The pertinent part of section 375c reads as follows: "When it shall be claimed .... that a tax laid on property was computed on an assessment which .... was manifestly excessive and could not have been arrived at except by disregarding the provisions of the statutes for determining the valuation of such property, the owner thereof, prior to the payment of such tax, may .... make application for relief to the superior court.... The pendency of such application shall not suspend action upon the tax against the applicant.... If such assessment shall be reduced by said court, the applicant shall be reimbursed by the town or city for any overpayment of taxes in accordance with the judgment of said court."
From the mere reading of this statute it is apparent that a limitation is placed upon taxpayers who may take advantage of its provisions, for it is available only to those who have not paid their taxes prior to the time application for relief from a claimed excessive assessment is made to the court.
In the next place it is apparent that, while the application is pending, the municipality may proceed to collect the tax, thus inviting upon the taxpayer various means of collection. Prior to 1935, this was not so, for under the law as then written the institution of the application suspended all possible action on the tax. The property owner was thus made secure from molestation until the matter was disposed of in court and the only penalty to which he subjected himself was that of interest. The Legislature of 1935 removed this stay of collection and then, sensing the injustice which would fall upon the taxpayer from this amendment, it added to the end of the statute that "if such assessment shall be reduced by said court, the applicant shall be reimbursed by the town or city for any overpayment of taxes." *Page 297
Bearing in mind that only those property owners who have not paid their taxes may make direct application to the court for relief, the words just quoted would be utterly without meaning unless the Legislature intended that such property owners might pay their taxes after the application had been brought, without being prejudiced by the claim that taxes voluntarily paid cannot be recovered.
The statute, it seems to me, quite clearly precludes the availability of any such claim. Inferentially, it extends to the taxpayer the privilege of paying the tax while the application is pending, and it makes no difference whether the payment be deemed voluntary or otherwise. If the assessment is reduced, he is entitled to the return of the excess tax which he paid.
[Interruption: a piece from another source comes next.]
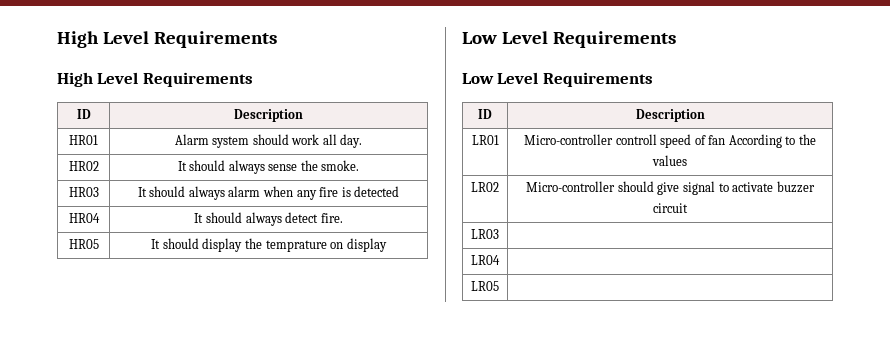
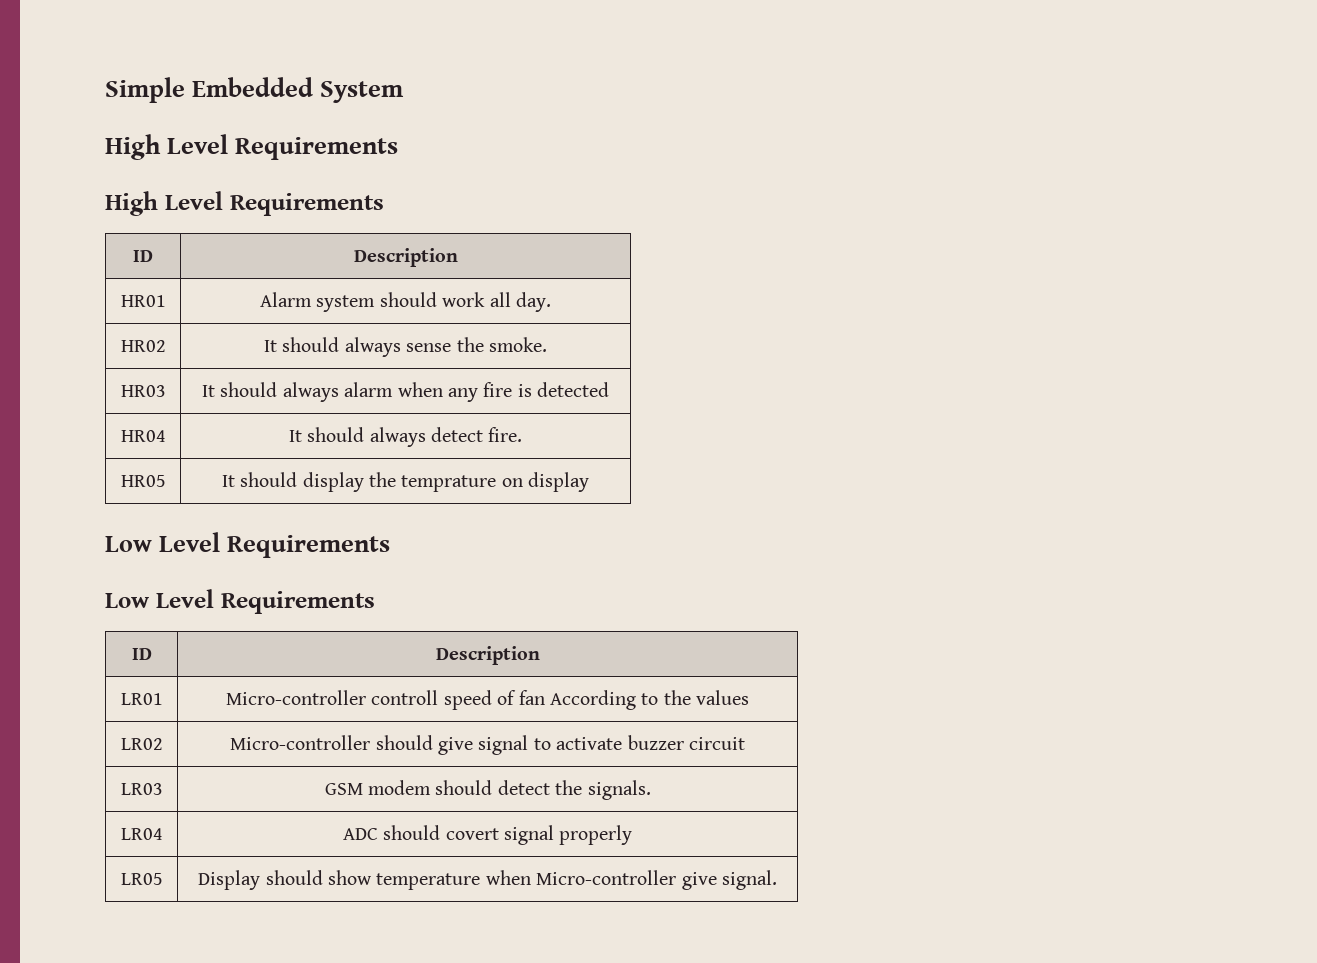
(57, 39) none -> [105,77,405,103] Simple Embedded System //
[471,255,500,265] [471,281,499,291] // LR04 | // LR05 | -> [324,780,651,800] [120,828,163,840] [342,825,633,845] [120,873,163,885] [198,870,777,890] GSM modem should detect the signals. // LR04 | ADC should covert signal properly // LR05 | Display should show temperature when Micro-controller give signal.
It might be said in passing, however, that the agreed fact is that this applicant paid the tax not only to avoid interest charges but also to escape the various penalties and consequences imposed by law upon a non-paying taxpayer. These penalties and consequences are such that it cannot fairly be said that he who pays a tax to avoid their onerous results does so voluntarily. Bridgeport Hydraulic Co. vs. Bridgeport,103 Conn. 249.
Hence, the plaintiff is entitled to the following relief: the assessment on its property is reduced to $130,000 and the city is ordered to reimburse it to the extent of $1,201.50, being the amount to which the parties have stipulated.